### EXERCISE OBJECTIVE
Reproduce, from the lines below, exactly the stretch that begins at the line containing "- In some cases, a" and ends at the line containing "It is centered", both included.

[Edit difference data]
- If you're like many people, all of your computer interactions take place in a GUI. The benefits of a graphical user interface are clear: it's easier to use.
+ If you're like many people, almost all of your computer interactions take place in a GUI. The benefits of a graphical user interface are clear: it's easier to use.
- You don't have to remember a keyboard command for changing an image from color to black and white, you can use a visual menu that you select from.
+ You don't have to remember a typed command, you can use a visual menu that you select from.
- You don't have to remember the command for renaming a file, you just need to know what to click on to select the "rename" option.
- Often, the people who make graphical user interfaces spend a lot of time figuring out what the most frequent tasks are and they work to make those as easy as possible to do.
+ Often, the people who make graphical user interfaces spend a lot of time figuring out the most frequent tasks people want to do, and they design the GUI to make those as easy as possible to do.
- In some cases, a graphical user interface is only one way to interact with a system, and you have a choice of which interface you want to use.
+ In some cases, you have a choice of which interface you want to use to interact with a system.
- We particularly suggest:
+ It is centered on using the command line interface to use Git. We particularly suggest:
==
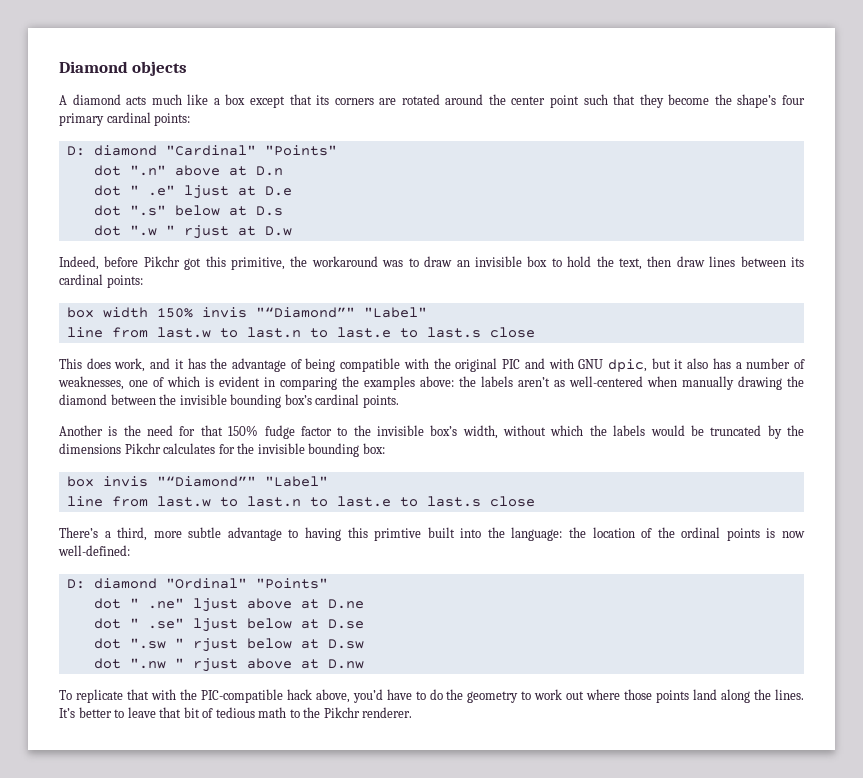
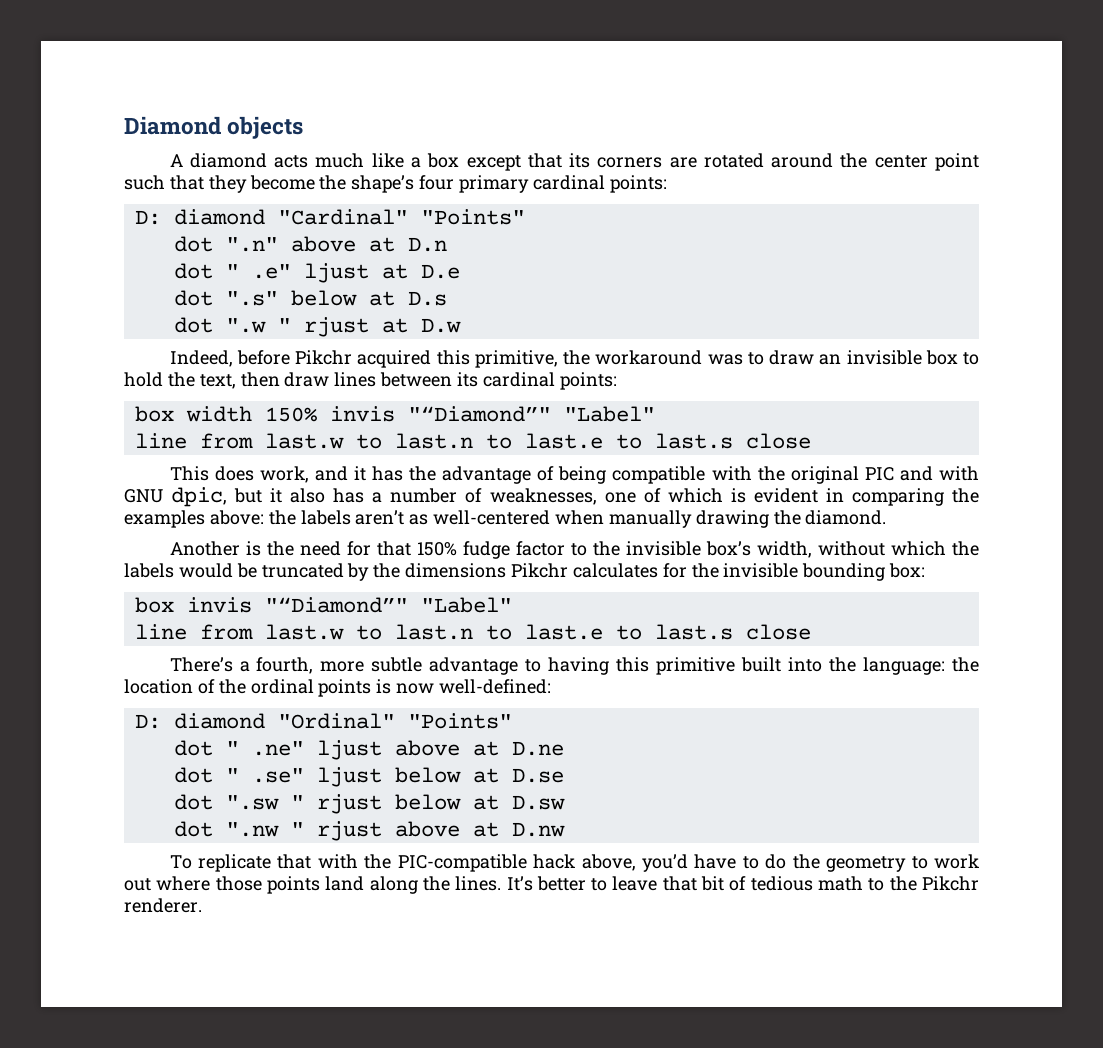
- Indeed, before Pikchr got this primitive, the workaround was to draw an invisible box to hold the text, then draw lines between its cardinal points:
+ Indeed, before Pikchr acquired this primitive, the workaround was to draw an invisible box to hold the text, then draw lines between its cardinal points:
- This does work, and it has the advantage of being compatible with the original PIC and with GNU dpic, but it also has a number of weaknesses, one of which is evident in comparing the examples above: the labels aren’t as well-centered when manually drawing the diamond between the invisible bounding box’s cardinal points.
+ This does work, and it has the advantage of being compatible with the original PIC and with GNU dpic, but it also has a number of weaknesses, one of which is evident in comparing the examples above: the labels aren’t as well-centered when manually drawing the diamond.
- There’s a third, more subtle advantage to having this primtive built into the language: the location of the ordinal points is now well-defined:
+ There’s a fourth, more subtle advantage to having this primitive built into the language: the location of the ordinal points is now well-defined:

### ANSWER TO THE EXERCISE
- In some cases, a graphical user interface is only one way to interact with a system, and you have a choice of which interface you want to use.
+ In some cases, you have a choice of which interface you want to use to interact with a system.
- We particularly suggest:
+ It is centered on using the command line interface to use Git. We particularly suggest:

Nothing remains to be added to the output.